◆ **DATA SECTION**:
------------------------------------------------------------

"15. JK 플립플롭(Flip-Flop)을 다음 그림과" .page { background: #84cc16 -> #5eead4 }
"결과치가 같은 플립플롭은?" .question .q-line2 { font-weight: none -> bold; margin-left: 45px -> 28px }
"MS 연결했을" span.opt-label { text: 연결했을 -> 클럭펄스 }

------------------------------------------------------------

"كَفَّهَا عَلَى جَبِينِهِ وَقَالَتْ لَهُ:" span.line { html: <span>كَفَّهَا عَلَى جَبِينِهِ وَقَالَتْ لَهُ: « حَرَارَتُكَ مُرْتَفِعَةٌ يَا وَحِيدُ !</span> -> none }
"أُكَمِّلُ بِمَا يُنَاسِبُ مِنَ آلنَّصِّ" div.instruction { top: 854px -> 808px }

------------------------------------------------------------

◆ **HOW TO COMPLETE THIS TASK**: Copy each line in the entries above where the word "span" shows up.

◆ **RESPONSE**:
"MS 연결했을" span.opt-label { text: 연결했을 -> 클럭펄스 }
"كَفَّهَا عَلَى جَبِينِهِ وَقَالَتْ لَهُ:" span.line { html: <span>كَفَّهَا عَلَى جَبِينِهِ وَقَالَتْ لَهُ: « حَرَارَتُكَ مُرْتَفِعَةٌ يَا وَحِيدُ !</span> -> none }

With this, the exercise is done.